I started with (working) simple indexing mechanism:
from flask import current_app
def add_to_index(index, model):
if not current_app.elasticsearch:
return
payload = {}
for field in model.__searchable__:
payload[field] = getattr(model, field)
current_app.elasticsearch.index(index=index, id=model.id, body=payload)
and after some fun with Google I found out that my body could look something like that (probably with fewer analyzers, but I'm coping exactly as I found it somewhere, where author claims it works):
{
"settings": {
"index": {
"analysis": {
"filter": {},
"analyzer": {
"keyword_analyzer": {
"filter": [
"lowercase",
"asciifolding",
"trim"
],
"char_filter": [],
"type": "custom",
"tokenizer": "keyword"
},
"edge_ngram_analyzer": {
"filter": [
"lowercase"
],
"tokenizer": "edge_ngram_tokenizer"
},
"edge_ngram_search_analyzer": {
"tokenizer": "lowercase"
}
},
"tokenizer": {
"edge_ngram_tokenizer": {
"type": "edge_ngram",
"min_gram": 2,
"max_gram": 5,
"token_chars": [
"letter"
]
}
}
}
}
},
"mappings": {
field: {
"properties": {
"name": {
"type": "text",
"fields": {
"keywordstring": {
"type": "text",
"analyzer": "keyword_analyzer"
},
"edgengram": {
"type": "text",
"analyzer": "edge_ngram_analyzer",
"search_analyzer": "edge_ngram_search_analyzer"
},
"completion": {
"type": "completion"
}
},
"analyzer": "standard"
}
}
}
}
}
I figured out that I can modify original mechanism to something like:
for field in model.__searchable__:
temp = getattr(model, field)
fields[field] = {"properties": {
"type": "text",
"fields": {
"keywordstring": {
"type": "text",
"analyzer": "keyword_analyzer"
},
"edgengram": {
"type": "text",
"analyzer": "edge_ngram_analyzer",
"search_analyzer": "edge_ngram_search_analyzer"
},
"completion": {
"type": "completion"
}
},
"analyzer": "standard"
}}
payload = {
"settings": {
"index": {
"analysis": {
"filter": {},
"analyzer": {
"keyword_analyzer": {
"filter": [
"lowercase",
"asciifolding",
"trim"
],
"char_filter": [],
"type": "custom",
"tokenizer": "keyword"
},
"edge_ngram_analyzer": {
"filter": [
"lowercase"
],
"tokenizer": "edge_ngram_tokenizer"
},
"edge_ngram_search_analyzer": {
"tokenizer": "lowercase"
}
},
"tokenizer": {
"edge_ngram_tokenizer": {
"type": "edge_ngram",
"min_gram": 2,
"max_gram": 5,
"token_chars": [
"letter"
]
}
}
}
}
},
"mappings": fields
}
but that's where I'm lost. Where do I put actual content (temp=getattr(model, field)) in this document so that whole thing works? I couldn't find any example or relevant part of documentation that would cover updating index with slightly more complex mappings and so on, is this even correct/doable? Every guide I see covers bulk indexing and somehow I fail to make connection.

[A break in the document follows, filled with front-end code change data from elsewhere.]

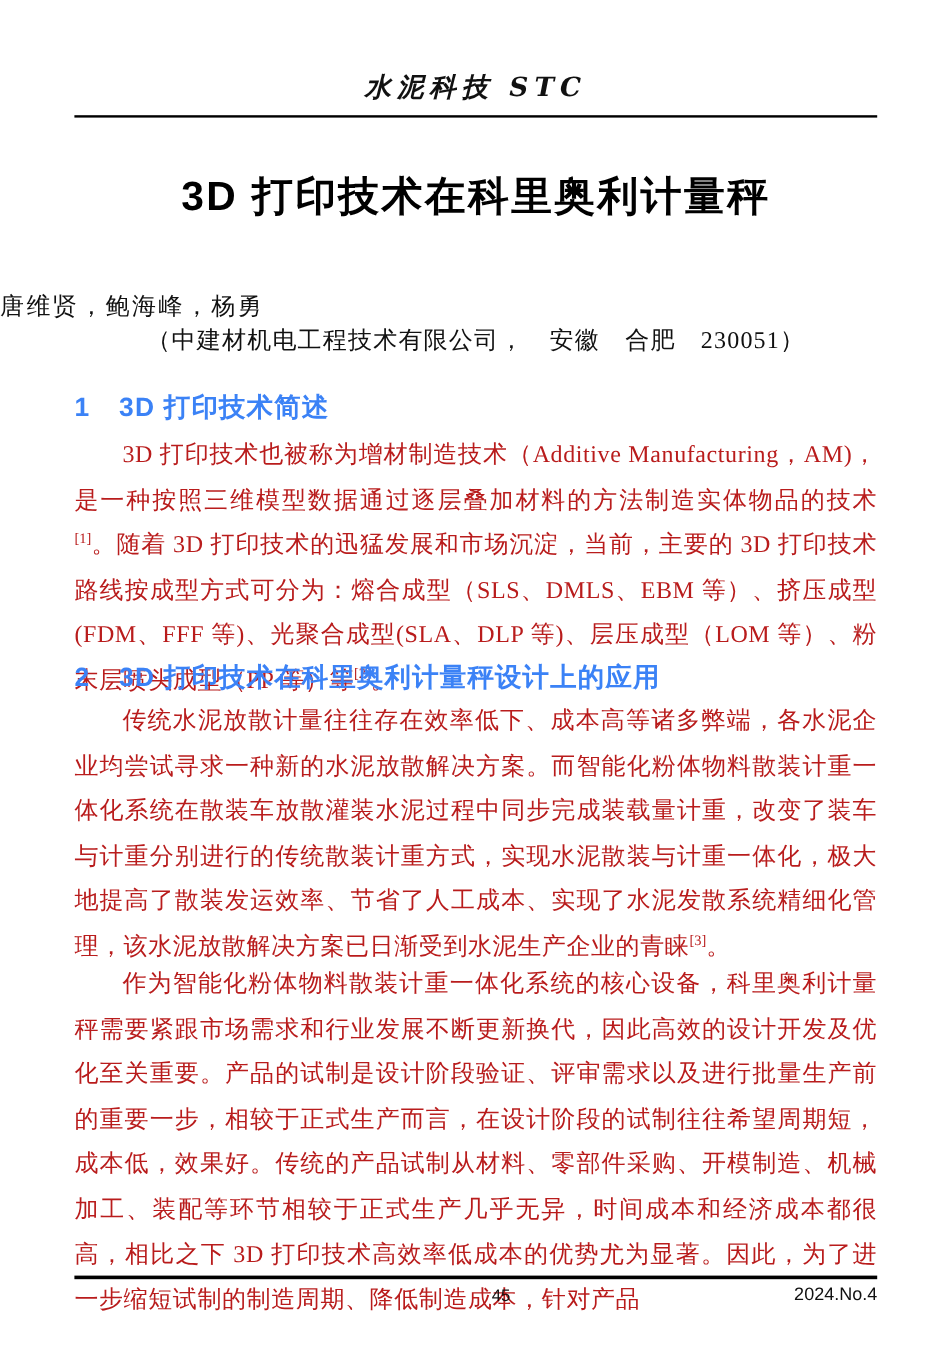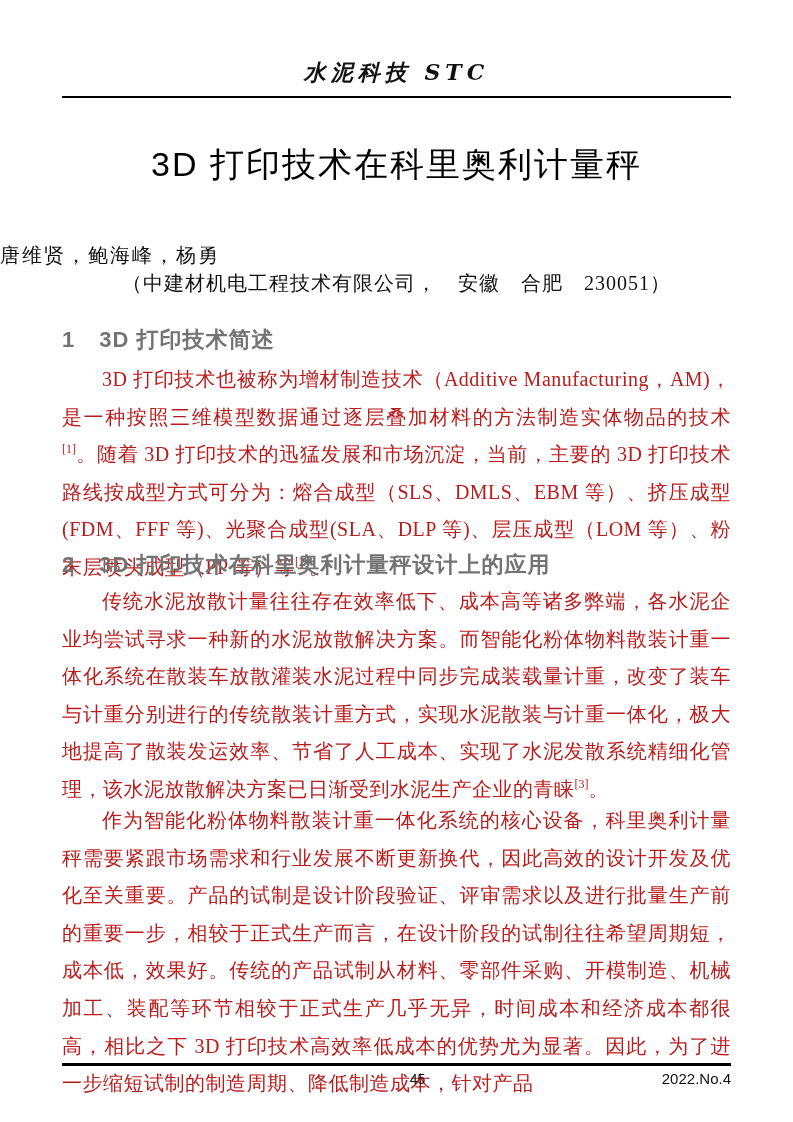--- a/index.html
+++ b/index.html
@@ -47,7 +47,7 @@
     width: 100%;
     text-align: center;
     font-family: "Liberation Sans", "DejaVu Sans", sans-serif;
-    font-weight: normal;
+    font-weight: bold;
     font-size: 34px;
     line-height: 46px;
     letter-spacing: 2px;

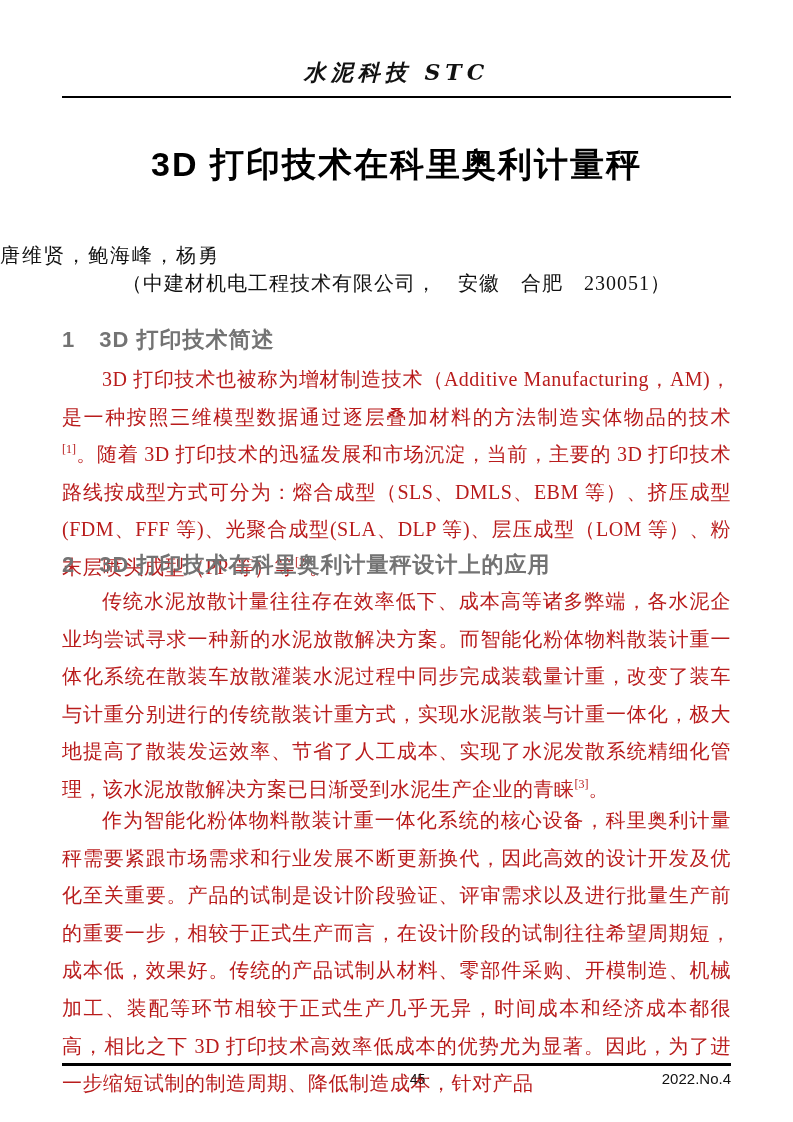--- a/index.html
+++ b/index.html
@@ -83,7 +83,7 @@
     font-size: 22px;
     line-height: 28px;
     letter-spacing: 1px;
-    color: #737373;
+    color: #3b82f6;
     white-space: nowrap;
   }
   .sec-heading .sec-num {

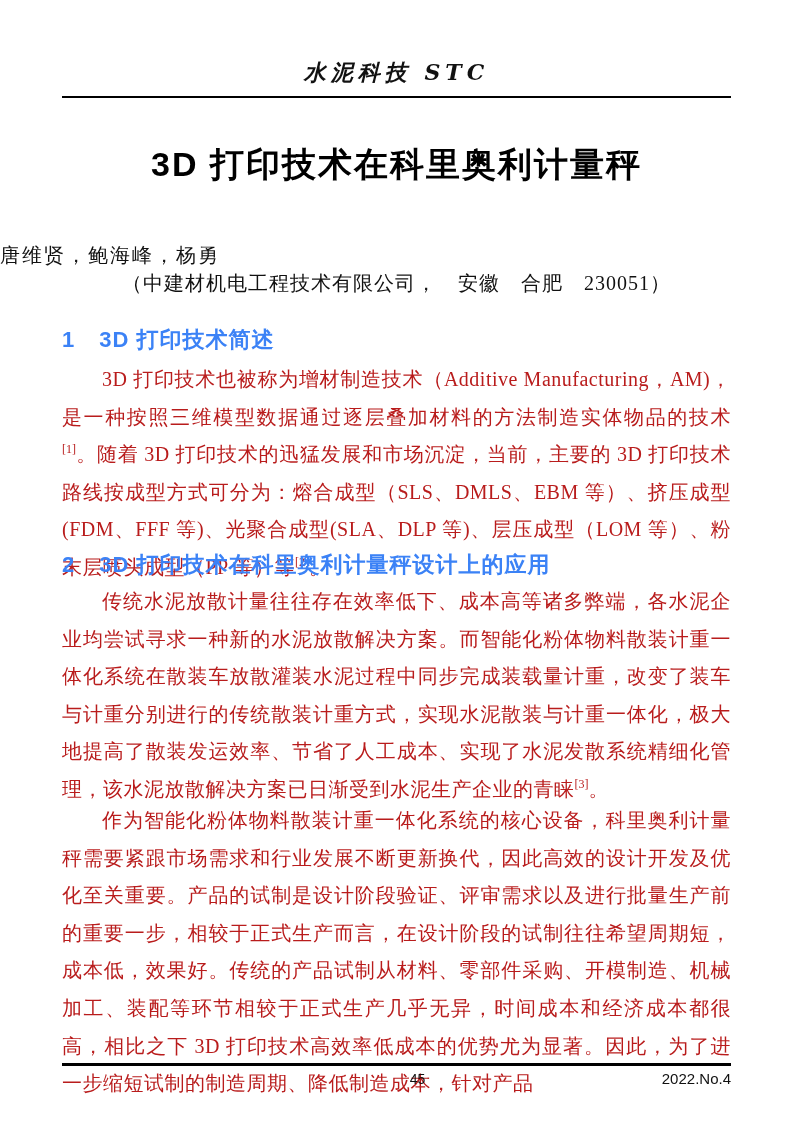--- a/index.html
+++ b/index.html
@@ -178,7 +178,7 @@
 
   <div class="page-number">45</div>
 
-  <div class="issue-number">2022.No.4</div>
+  <div class="issue-number">2024.No.4</div>
 
 </div>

I think you are a little bite confuse let me try to explain. What you want is adding one document in elastic with:
current_app.elasticsearch.index(index=index, id=model.id, body=payload)
Which is using the index() method defined in the elasticsearch-py lib Check the example here: https://elasticsearch-py.readthedocs.io/en/master/index.html#example-usage body must be your document a simple dict, as shown in the example from the doc.
What you set is the settings of the index which is different. Take the analogy of the database, you set the schema of a table inside the document.
To set the settings if you want to set the given settings you need to use put_settings, as defined here: https://elasticsearch-py.readthedocs.io/en/master/api.html?highlight=settings#elasticsearch.client.ClusterClient.put_settings
I hope it help you.